Exercise details » The word "Hemp" marks the lines to copy; find all of them in the entries below.

Data records »
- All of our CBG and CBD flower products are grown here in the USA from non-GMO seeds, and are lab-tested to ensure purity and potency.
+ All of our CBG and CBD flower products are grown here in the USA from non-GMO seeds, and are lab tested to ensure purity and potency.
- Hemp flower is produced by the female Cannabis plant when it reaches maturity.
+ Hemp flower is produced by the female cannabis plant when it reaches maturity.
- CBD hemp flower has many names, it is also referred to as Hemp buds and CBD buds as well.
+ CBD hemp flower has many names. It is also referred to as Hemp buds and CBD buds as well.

==

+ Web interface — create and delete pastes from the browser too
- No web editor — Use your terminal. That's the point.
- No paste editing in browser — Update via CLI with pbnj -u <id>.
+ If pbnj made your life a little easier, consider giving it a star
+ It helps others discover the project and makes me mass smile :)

...

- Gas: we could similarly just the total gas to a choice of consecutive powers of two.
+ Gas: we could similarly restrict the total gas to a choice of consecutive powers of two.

Response to the task »
- Hemp flower is produced by the female Cannabis plant when it reaches maturity.
+ Hemp flower is produced by the female cannabis plant when it reaches maturity.
- CBD hemp flower has many names, it is also referred to as Hemp buds and CBD buds as well.
+ CBD hemp flower has many names. It is also referred to as Hemp buds and CBD buds as well.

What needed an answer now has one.